====== EXTRACTED RECORDS

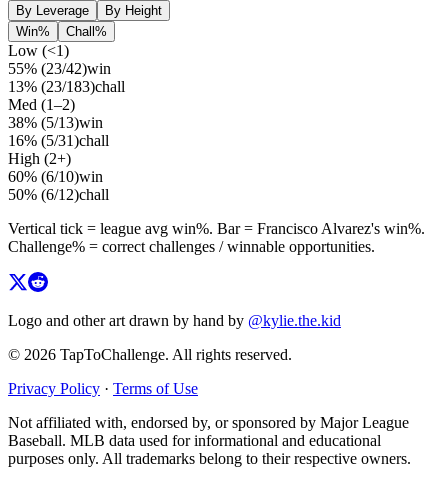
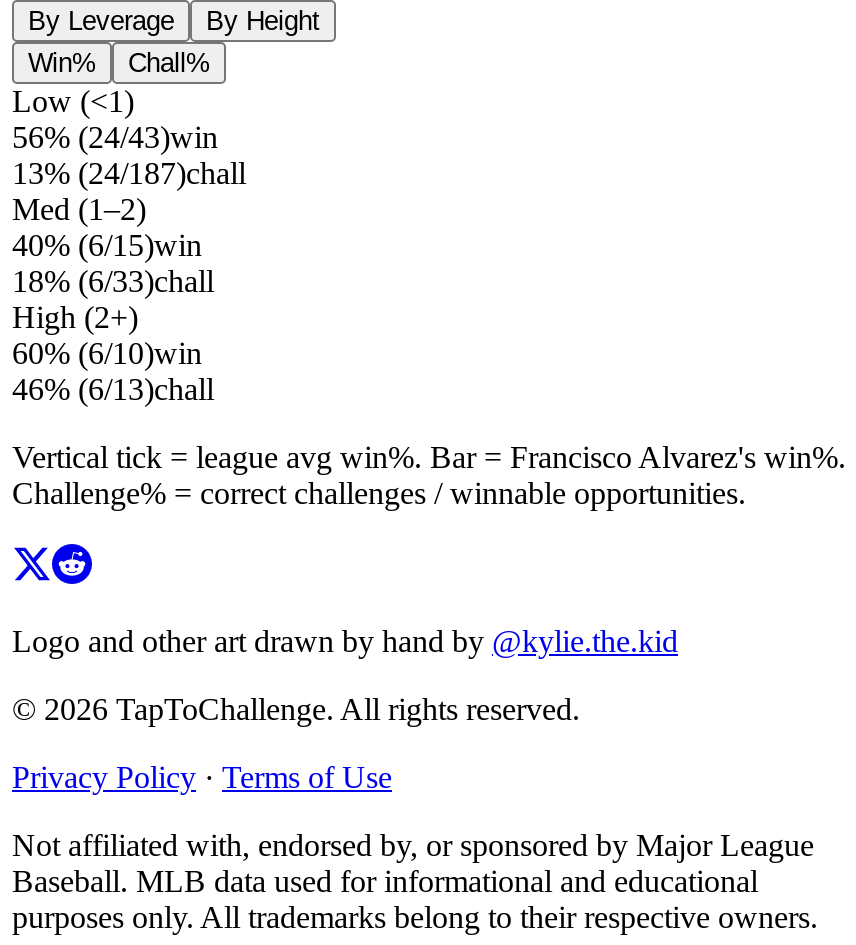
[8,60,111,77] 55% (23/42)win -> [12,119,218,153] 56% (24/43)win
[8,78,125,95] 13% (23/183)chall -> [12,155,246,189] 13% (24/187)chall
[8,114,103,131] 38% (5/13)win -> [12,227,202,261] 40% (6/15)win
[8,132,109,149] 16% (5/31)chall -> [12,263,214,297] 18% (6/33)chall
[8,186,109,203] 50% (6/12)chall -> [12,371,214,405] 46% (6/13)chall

============

INSTRUCTIONS FOR THE TASK:
Exactly repeat the data above; the pictures do not belong in your copy.

TASK OUTPUT:
[8,60,111,77] 55% (23/42)win -> [12,119,218,153] 56% (24/43)win
[8,78,125,95] 13% (23/183)chall -> [12,155,246,189] 13% (24/187)chall
[8,114,103,131] 38% (5/13)win -> [12,227,202,261] 40% (6/15)win
[8,132,109,149] 16% (5/31)chall -> [12,263,214,297] 18% (6/33)chall
[8,186,109,203] 50% (6/12)chall -> [12,371,214,405] 46% (6/13)chall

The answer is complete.